The Marcos administration has shown its responsiveness to the needs of the citizens by heeding the growing call for government to continue its Libreng Sakay program amid soaring inflation. As of December 27, 2022, the Land Transportation Franchising and Regulatory Board recorded a total of 164,966,373 passengers who have availed themselves of the Libreng Sakay program along Edsa last year.
The Department of Budget and Management on Thursday said the national government has allotted P1.285 billion to sustain the “Libreng Sakay” program this year. “We understand the plight of our commuting public. And so President Ferdinand ‘Bongbong’ R. Marcos Jr. gave us a directive to do our part, and to exert our best to help ease their burden. The Service Contracting program, which funds Libreng Sakay, is a big help,” DBM Secretary Amenah F. Pangandaman said (Read, “DBM allots P1.285B to sustain DOTr’s ‘Libreng Sakay’ in 2023,” in the BusinessMirror, January 13, 2023).

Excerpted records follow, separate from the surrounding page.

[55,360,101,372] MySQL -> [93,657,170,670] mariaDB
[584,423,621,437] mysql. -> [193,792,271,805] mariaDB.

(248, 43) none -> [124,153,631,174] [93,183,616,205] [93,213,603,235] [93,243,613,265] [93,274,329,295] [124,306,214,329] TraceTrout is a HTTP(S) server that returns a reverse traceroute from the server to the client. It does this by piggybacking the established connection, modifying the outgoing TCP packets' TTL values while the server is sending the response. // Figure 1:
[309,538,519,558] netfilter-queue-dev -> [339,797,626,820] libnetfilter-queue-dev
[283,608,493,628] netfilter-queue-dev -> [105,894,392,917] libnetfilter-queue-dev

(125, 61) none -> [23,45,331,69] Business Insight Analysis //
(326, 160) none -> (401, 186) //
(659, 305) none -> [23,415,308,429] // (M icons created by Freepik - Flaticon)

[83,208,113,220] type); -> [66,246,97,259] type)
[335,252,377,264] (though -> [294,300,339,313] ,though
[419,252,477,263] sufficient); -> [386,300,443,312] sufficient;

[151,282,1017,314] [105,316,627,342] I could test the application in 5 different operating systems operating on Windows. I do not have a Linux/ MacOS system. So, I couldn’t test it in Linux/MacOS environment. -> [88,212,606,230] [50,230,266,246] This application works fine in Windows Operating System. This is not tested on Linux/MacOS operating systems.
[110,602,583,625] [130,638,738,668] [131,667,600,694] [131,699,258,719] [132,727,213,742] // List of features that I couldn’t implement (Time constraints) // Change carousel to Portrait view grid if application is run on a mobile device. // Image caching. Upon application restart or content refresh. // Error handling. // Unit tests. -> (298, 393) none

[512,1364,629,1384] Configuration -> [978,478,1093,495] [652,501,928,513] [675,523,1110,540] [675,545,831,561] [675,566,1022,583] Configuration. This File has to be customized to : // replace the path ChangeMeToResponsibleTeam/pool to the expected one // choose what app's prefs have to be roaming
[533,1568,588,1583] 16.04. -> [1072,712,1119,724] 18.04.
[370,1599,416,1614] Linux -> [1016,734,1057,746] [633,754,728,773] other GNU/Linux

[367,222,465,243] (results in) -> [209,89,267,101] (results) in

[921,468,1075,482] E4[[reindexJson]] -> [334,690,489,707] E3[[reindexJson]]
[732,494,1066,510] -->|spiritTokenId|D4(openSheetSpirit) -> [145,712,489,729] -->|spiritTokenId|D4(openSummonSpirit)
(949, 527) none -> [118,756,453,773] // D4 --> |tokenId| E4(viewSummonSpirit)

The DBM said the Department of Transportation’s Service Contracting program is well funded this year. The program, which gives way to the continuation of the Libreng Sakay, provides free bus rides for the public, including the bus commuters along Edsa. The DBM explained that the Libreng Sakay is a joint program of the DOTr and the Land Transportation Franchising and Regulatory Board to help commuters amid rising prices of commodities and services.
Kudos to the Marcos administration for finding a way to fund the government’s Libreng Sakay program, which benefits about 5.8 million workers in Metro Manila. Giving free rides to these workers certainly helps ease the impact of high commodity prices. Neda said that minimum wage earners are the ones heavily affected by soaring inflation.